Records from a data collection
+===+

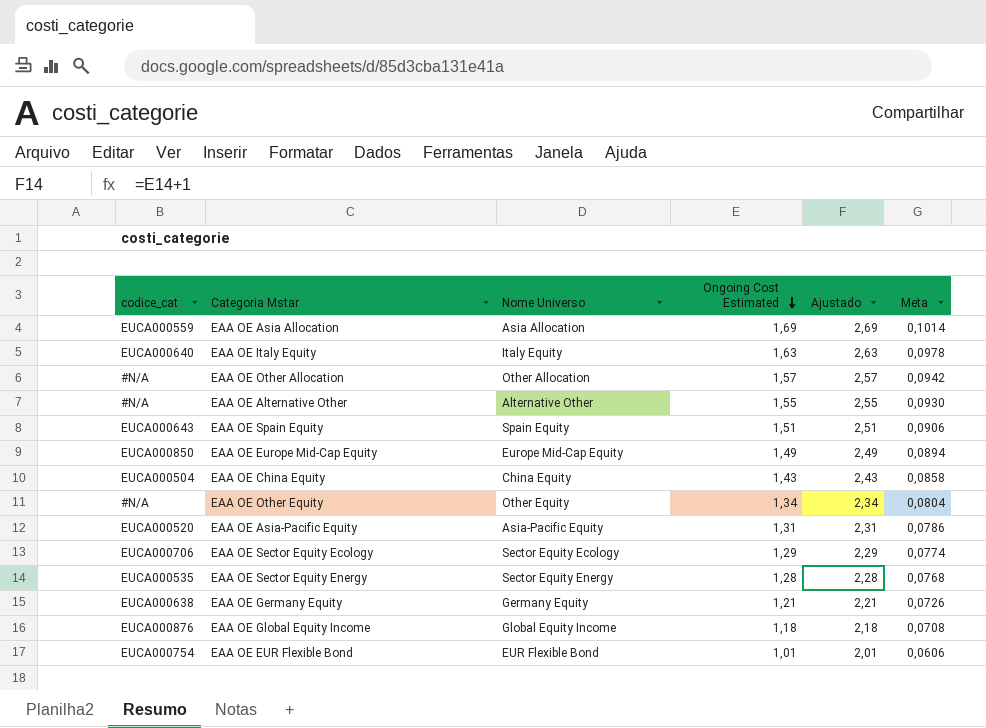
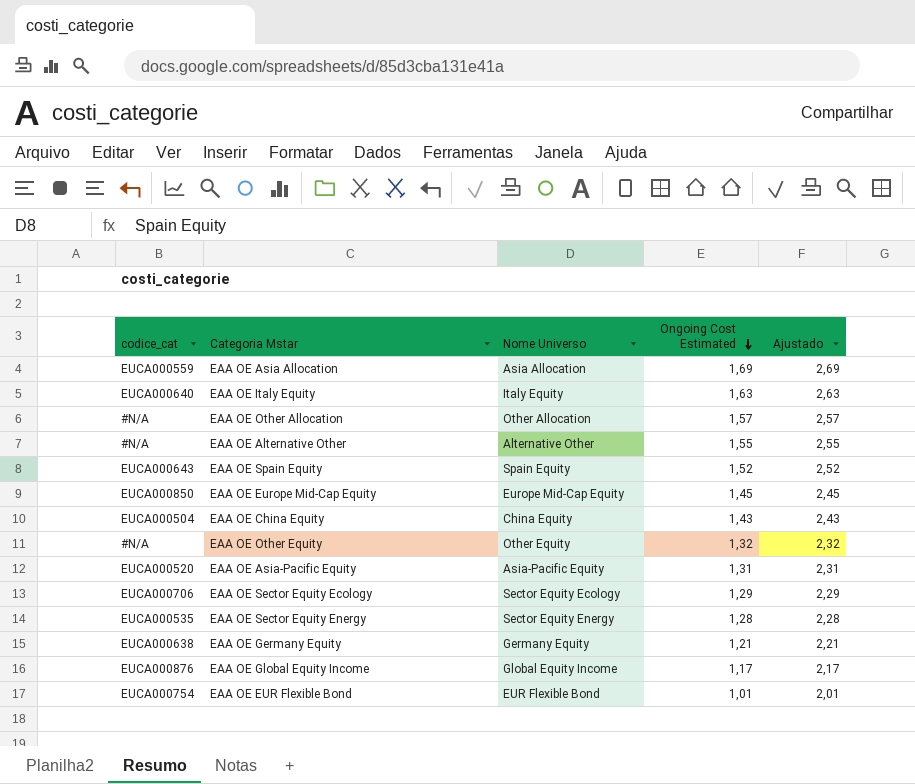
column Meta | formula: [Ongoing Cost Estimated] * 0,06 -> none
EAA OE Spain Equity | Ongoing Cost Estimated: 1,51 -> 1,52
EAA OE Spain Equity | Ajustado: 2,51 -> 2,52
EAA OE Europe Mid-Cap Equity | Ongoing Cost Estimated: 1,49 -> 1,45
EAA OE Europe Mid-Cap Equity | Ajustado: 2,49 -> 2,45
EAA OE Other Equity | Ongoing Cost Estimated: 1,34 -> 1,32
EAA OE Other Equity | Ajustado: 2,34 -> 2,32
EAA OE Global Equity Income | Ongoing Cost Estimated: 1,18 -> 1,17
EAA OE Global Equity Income | Ajustado: 2,18 -> 2,17

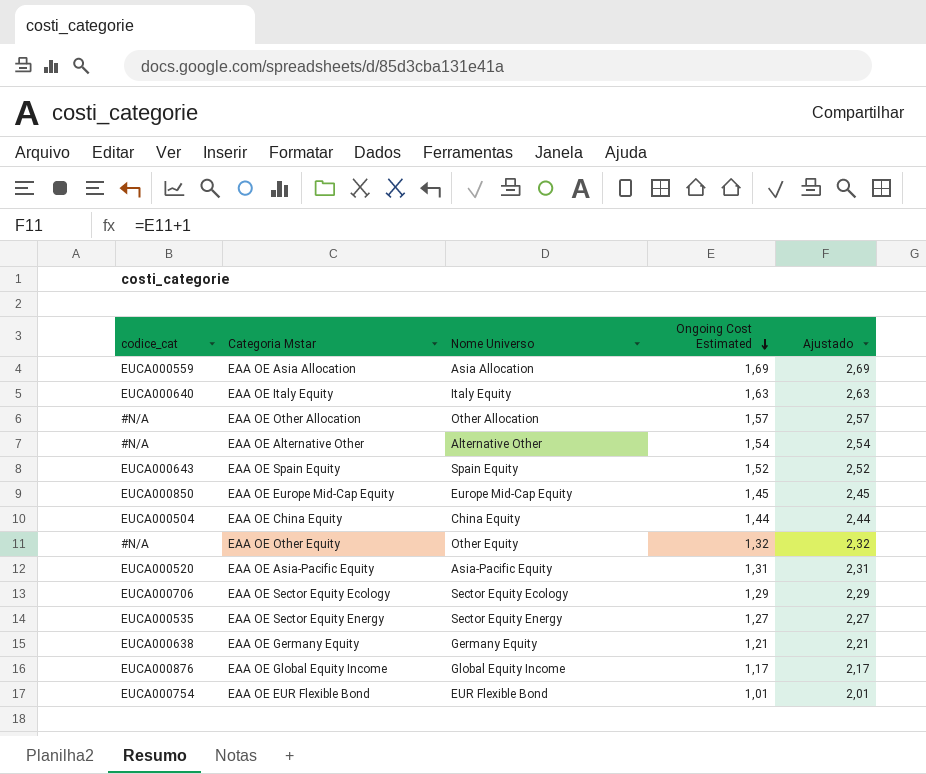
EAA OE Alternative Other | Ongoing Cost Estimated: 1,55 -> 1,54
EAA OE Alternative Other | Ajustado: 2,55 -> 2,54
EAA OE China Equity | Ongoing Cost Estimated: 1,43 -> 1,44
EAA OE China Equity | Ajustado: 2,43 -> 2,44
EAA OE Sector Equity Energy | Ongoing Cost Estimated: 1,28 -> 1,27
EAA OE Sector Equity Energy | Ajustado: 2,28 -> 2,27

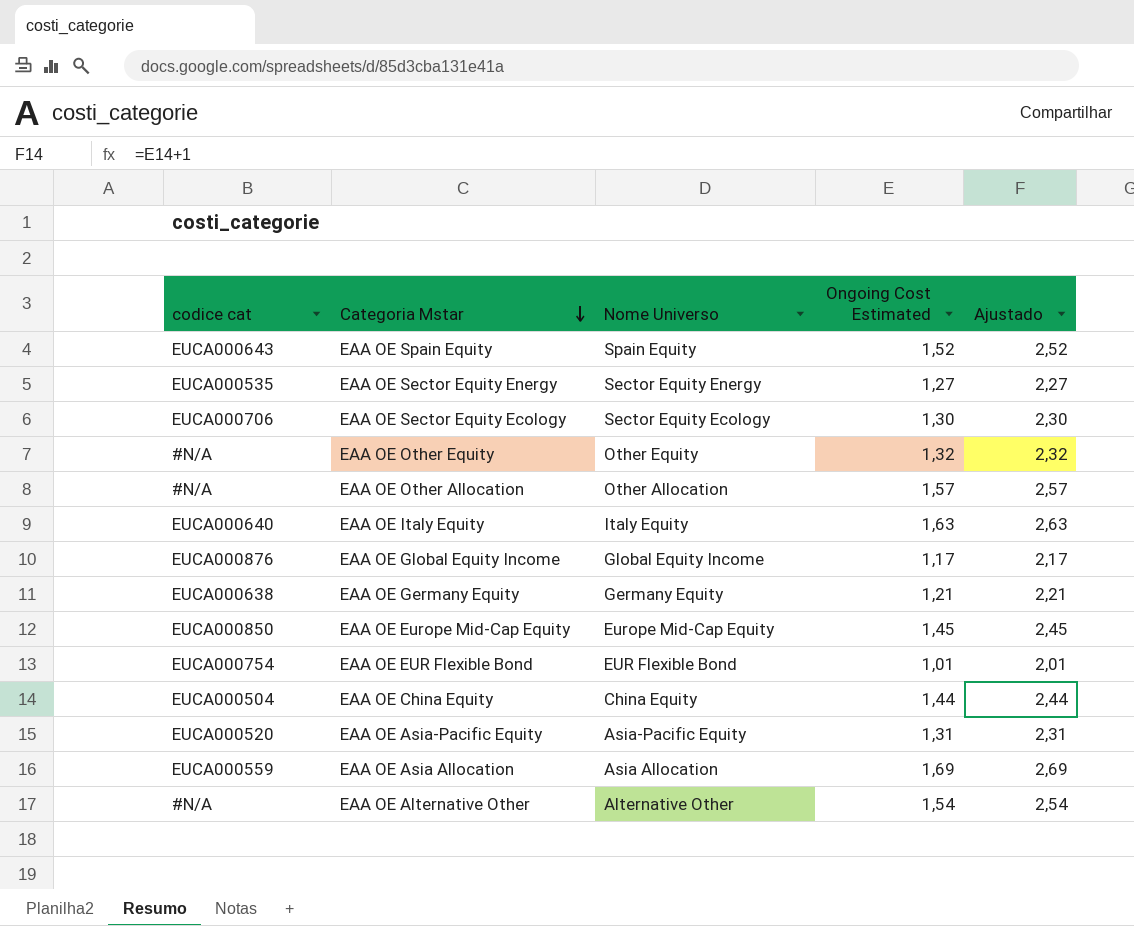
row order: Ongoing Cost Estimated descending -> Categoria Mstar descending
column name: codice_cat -> codice cat
EAA OE Sector Equity Ecology | Ongoing Cost Estimated: 1,29 -> 1,30
EAA OE Sector Equity Ecology | Ajustado: 2,29 -> 2,30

+===+

Please retype every record exactly, leaving the pictures out.

*EXERCISE RESULT*:
column Meta | formula: [Ongoing Cost Estimated] * 0,06 -> none
EAA OE Spain Equity | Ongoing Cost Estimated: 1,51 -> 1,52
EAA OE Spain Equity | Ajustado: 2,51 -> 2,52
EAA OE Europe Mid-Cap Equity | Ongoing Cost Estimated: 1,49 -> 1,45
EAA OE Europe Mid-Cap Equity | Ajustado: 2,49 -> 2,45
EAA OE Other Equity | Ongoing Cost Estimated: 1,34 -> 1,32
EAA OE Other Equity | Ajustado: 2,34 -> 2,32
EAA OE Global Equity Income | Ongoing Cost Estimated: 1,18 -> 1,17
EAA OE Global Equity Income | Ajustado: 2,18 -> 2,17

EAA OE Alternative Other | Ongoing Cost Estimated: 1,55 -> 1,54
EAA OE Alternative Other | Ajustado: 2,55 -> 2,54
EAA OE China Equity | Ongoing Cost Estimated: 1,43 -> 1,44
EAA OE China Equity | Ajustado: 2,43 -> 2,44
EAA OE Sector Equity Energy | Ongoing Cost Estimated: 1,28 -> 1,27
EAA OE Sector Equity Energy | Ajustado: 2,28 -> 2,27

row order: Ongoing Cost Estimated descending -> Categoria Mstar descending
column name: codice_cat -> codice cat
EAA OE Sector Equity Ecology | Ongoing Cost Estimated: 1,29 -> 1,30
EAA OE Sector Equity Ecology | Ajustado: 2,29 -> 2,30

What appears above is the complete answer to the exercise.